Last week’s issue of Grazia, a magazine that has made more hay out of skinny celebrities than a racehorse devours in its lifetime, splashed on its cover photo of Richie. Every separate tendon and ligament was visible. This woman is visibly dying in front of us and we are gawpishly standing around like onlookers at a public beheading.
If any of these magazines – or any of us – really cared about Richie et al’s health as much as all the finger-wagging health warnings suggest, then we would leave them alone and stop looking at photos of them altogether. Then these women would no longer be able to cling on to the well-founded belief that their skinniness brings them fame. And think of it this way: if we all resent their willpower so much, coupled with a pious concern for their health, not looking at photos of them at all would be simultaneously the harshest revenge and the kindest solution”.

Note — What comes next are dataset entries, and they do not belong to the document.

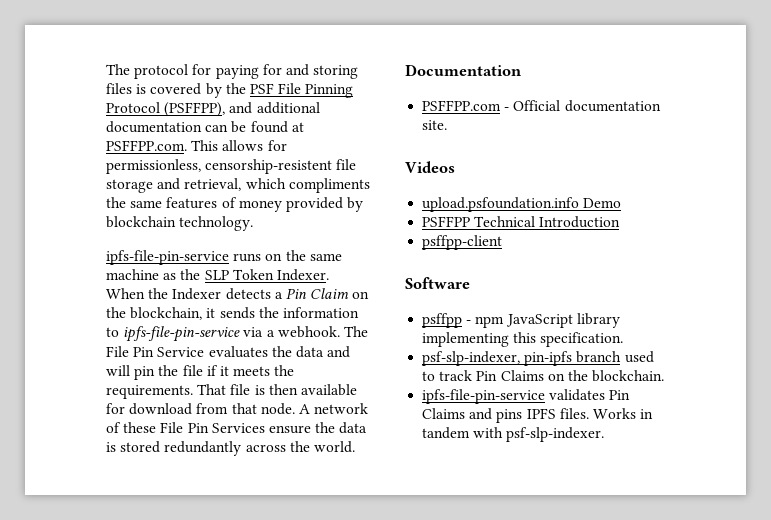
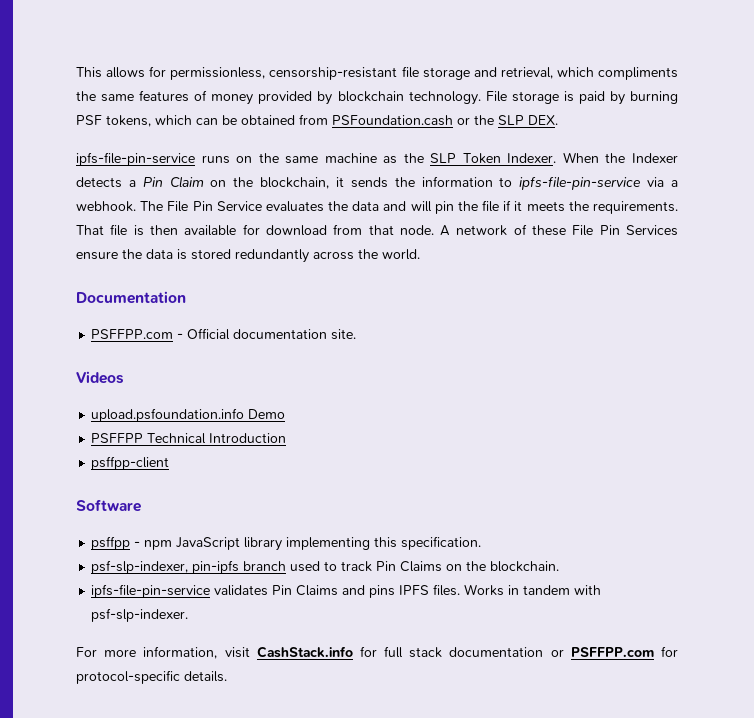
- The protocol for paying for and storing files is covered by the PSF File Pinning Protocol (PSFFPP), and additional documentation can be found at PSFFPP.com. This allows for permissionless, censorship-resistent file storage and retrieval, which compliments the same features of money provided by blockchain technology.
+ This allows for permissionless, censorship-resistant file storage and retrieval, which compliments the same features of money provided by blockchain technology. File storage is paid by burning PSF tokens, which can be obtained from PSFoundation.cash or the SLP DEX.
+ For more information, visit CashStack.info for full stack documentation or PSFFPP.com for protocol-specific details.

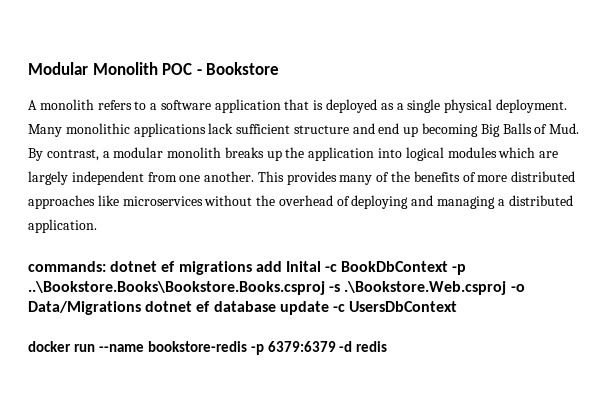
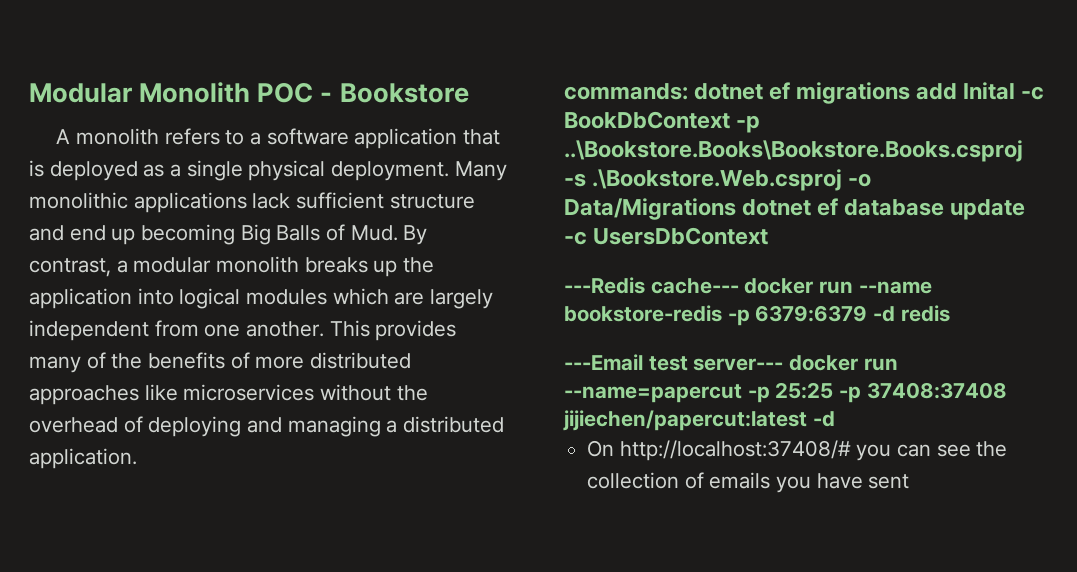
- docker run --name bookstore-redis -p 6379:6379 -d redis
+ ---Redis cache--- docker run --name bookstore-redis -p 6379:6379 -d redis
+ ---Email test server--- docker run --name=papercut -p 25:25 -p 37408:37408 jijiechen/papercut:latest -d
+ On http://localhost:37408/# you can see the collection of emails you have sent

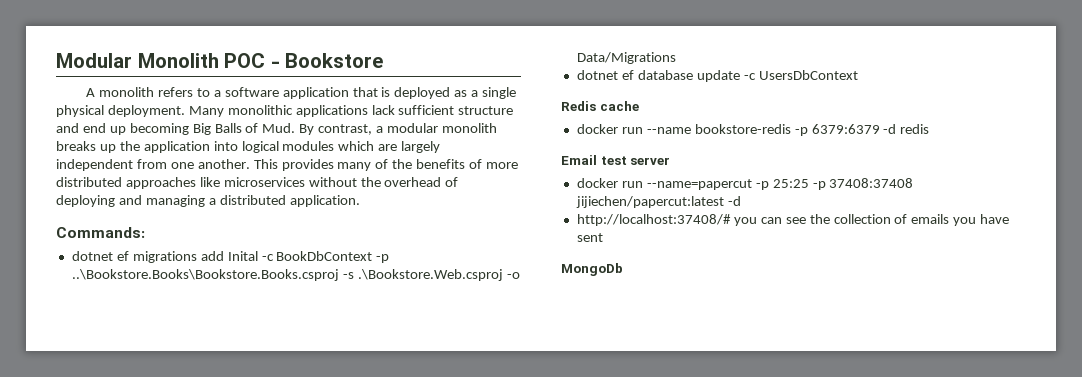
- commands: dotnet ef migrations add Inital -c BookDbContext -p ..\Bookstore.Books\Bookstore.Books.csproj -s .\Bookstore.Web.csproj -o Data/Migrations dotnet ef database update -c UsersDbContext
+ Commands:
+ dotnet ef migrations add Inital -c BookDbContext -p ..\Bookstore.Books\Bookstore.Books.csproj -s .\Bookstore.Web.csproj -o Data/Migrations
+ dotnet ef database update -c UsersDbContext
- ---Redis cache--- docker run --name bookstore-redis -p 6379:6379 -d redis
+ Redis cache
+ docker run --name bookstore-redis -p 6379:6379 -d redis
- ---Email test server--- docker run --name=papercut -p 25:25 -p 37408:37408 jijiechen/papercut:latest -d
+ Email test server
+ docker run --name=papercut -p 25:25 -p 37408:37408 jijiechen/papercut:latest -d
- On http://localhost:37408/# you can see the collection of emails you have sent
+ http://localhost:37408/# you can see the collection of emails you have sent
+ MongoDb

An article by Kira Cochrane deals with the implications of Kate Hudson’s triumph in a libel suit against the UK edition of National Enquirer, entitled New trend alert: starlets bite back! (The Guardian, 24th July 2006): “And it is a victory that should, in theory, send a massive warning shot across the bows of the celeb press. After all, treating female celebrities’ bodies as public property, to be pored over and scrutinised to an obsessive degree – their weight fluctuations discussed in minute detail, the state of their fake tans, manicures, depilation and hair extensions rigorously unpicked – has become their main stock in trade. If stars can sue them for suggesting that they have an eating disorder, then, boy, are those guys in trouble!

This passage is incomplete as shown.